**Records excerpted from a collection**
-- Opening Marker --

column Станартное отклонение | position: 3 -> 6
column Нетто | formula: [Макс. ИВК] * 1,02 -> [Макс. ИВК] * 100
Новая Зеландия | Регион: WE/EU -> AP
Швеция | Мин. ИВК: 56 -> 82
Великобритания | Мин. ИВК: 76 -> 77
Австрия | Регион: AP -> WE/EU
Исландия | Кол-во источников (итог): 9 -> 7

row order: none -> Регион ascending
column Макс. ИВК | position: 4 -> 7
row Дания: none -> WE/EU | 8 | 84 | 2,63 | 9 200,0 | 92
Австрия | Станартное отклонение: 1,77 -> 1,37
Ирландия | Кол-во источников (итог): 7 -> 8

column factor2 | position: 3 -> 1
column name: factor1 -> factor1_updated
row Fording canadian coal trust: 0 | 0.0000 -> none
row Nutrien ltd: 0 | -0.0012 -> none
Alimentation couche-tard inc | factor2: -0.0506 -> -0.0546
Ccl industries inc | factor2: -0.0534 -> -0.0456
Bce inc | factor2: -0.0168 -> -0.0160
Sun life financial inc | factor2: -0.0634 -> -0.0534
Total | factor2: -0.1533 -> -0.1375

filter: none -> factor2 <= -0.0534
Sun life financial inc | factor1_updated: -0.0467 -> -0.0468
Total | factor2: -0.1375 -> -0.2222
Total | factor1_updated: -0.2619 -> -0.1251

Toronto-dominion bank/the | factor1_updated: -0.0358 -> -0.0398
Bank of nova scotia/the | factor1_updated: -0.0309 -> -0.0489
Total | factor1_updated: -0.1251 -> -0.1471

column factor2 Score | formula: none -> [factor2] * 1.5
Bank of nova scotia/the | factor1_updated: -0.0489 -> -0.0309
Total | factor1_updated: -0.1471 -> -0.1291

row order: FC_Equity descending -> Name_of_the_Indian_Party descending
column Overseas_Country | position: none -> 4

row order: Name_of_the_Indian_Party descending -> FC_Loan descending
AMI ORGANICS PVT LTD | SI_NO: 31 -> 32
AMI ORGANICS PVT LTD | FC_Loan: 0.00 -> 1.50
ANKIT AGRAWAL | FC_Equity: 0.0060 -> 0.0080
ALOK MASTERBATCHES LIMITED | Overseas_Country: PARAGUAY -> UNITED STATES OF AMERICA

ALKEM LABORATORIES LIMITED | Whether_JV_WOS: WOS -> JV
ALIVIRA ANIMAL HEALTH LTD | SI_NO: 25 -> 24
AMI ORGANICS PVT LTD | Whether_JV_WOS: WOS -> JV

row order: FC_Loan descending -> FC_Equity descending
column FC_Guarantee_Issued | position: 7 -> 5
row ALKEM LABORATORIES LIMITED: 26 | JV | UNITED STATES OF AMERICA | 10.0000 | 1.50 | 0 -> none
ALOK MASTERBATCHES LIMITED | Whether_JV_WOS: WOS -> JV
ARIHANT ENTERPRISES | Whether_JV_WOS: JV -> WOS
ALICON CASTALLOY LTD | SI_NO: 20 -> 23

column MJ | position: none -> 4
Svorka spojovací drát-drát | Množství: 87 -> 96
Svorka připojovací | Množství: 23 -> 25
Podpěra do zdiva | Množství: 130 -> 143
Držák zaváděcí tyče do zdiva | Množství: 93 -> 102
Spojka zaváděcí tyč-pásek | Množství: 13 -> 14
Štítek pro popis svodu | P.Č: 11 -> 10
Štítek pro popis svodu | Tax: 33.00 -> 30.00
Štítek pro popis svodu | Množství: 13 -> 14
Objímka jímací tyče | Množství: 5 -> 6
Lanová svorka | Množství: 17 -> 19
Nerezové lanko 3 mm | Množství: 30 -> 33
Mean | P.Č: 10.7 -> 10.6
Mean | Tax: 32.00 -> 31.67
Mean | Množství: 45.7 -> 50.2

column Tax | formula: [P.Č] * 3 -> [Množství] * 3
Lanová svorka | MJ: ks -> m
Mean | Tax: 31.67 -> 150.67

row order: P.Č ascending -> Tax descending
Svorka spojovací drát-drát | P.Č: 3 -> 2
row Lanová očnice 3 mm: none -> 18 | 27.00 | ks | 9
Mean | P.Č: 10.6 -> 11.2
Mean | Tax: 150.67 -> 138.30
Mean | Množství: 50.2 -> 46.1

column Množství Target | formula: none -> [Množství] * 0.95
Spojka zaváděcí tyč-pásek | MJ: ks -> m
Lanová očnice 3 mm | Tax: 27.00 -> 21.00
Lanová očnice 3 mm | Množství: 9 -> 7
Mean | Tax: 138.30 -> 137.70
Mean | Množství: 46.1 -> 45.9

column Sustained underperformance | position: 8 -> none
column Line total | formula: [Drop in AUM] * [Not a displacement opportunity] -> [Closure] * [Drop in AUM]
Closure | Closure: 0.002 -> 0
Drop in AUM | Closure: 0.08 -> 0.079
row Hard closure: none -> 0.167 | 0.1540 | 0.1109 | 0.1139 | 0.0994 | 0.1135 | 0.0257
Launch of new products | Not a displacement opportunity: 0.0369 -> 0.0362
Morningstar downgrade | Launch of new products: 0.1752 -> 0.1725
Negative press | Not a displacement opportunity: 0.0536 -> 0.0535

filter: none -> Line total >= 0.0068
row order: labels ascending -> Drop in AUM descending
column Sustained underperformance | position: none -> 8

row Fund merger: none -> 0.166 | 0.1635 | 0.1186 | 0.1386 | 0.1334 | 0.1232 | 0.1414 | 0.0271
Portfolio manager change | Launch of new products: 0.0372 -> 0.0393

-- Closing Marker --

**Goal of the exercise**
Transcribe the lines from the first line of the records through the line that contains "Total | factor2: -0.1533 -> -0.1375", both included, and add nothing else.

**Answer**
column Станартное отклонение | position: 3 -> 6
column Нетто | formula: [Макс. ИВК] * 1,02 -> [Макс. ИВК] * 100
Новая Зеландия | Регион: WE/EU -> AP
Швеция | Мин. ИВК: 56 -> 82
Великобритания | Мин. ИВК: 76 -> 77
Австрия | Регион: AP -> WE/EU
Исландия | Кол-во источников (итог): 9 -> 7

row order: none -> Регион ascending
column Макс. ИВК | position: 4 -> 7
row Дания: none -> WE/EU | 8 | 84 | 2,63 | 9 200,0 | 92
Австрия | Станартное отклонение: 1,77 -> 1,37
Ирландия | Кол-во источников (итог): 7 -> 8

column factor2 | position: 3 -> 1
column name: factor1 -> factor1_updated
row Fording canadian coal trust: 0 | 0.0000 -> none
row Nutrien ltd: 0 | -0.0012 -> none
Alimentation couche-tard inc | factor2: -0.0506 -> -0.0546
Ccl industries inc | factor2: -0.0534 -> -0.0456
Bce inc | factor2: -0.0168 -> -0.0160
Sun life financial inc | factor2: -0.0634 -> -0.0534
Total | factor2: -0.1533 -> -0.1375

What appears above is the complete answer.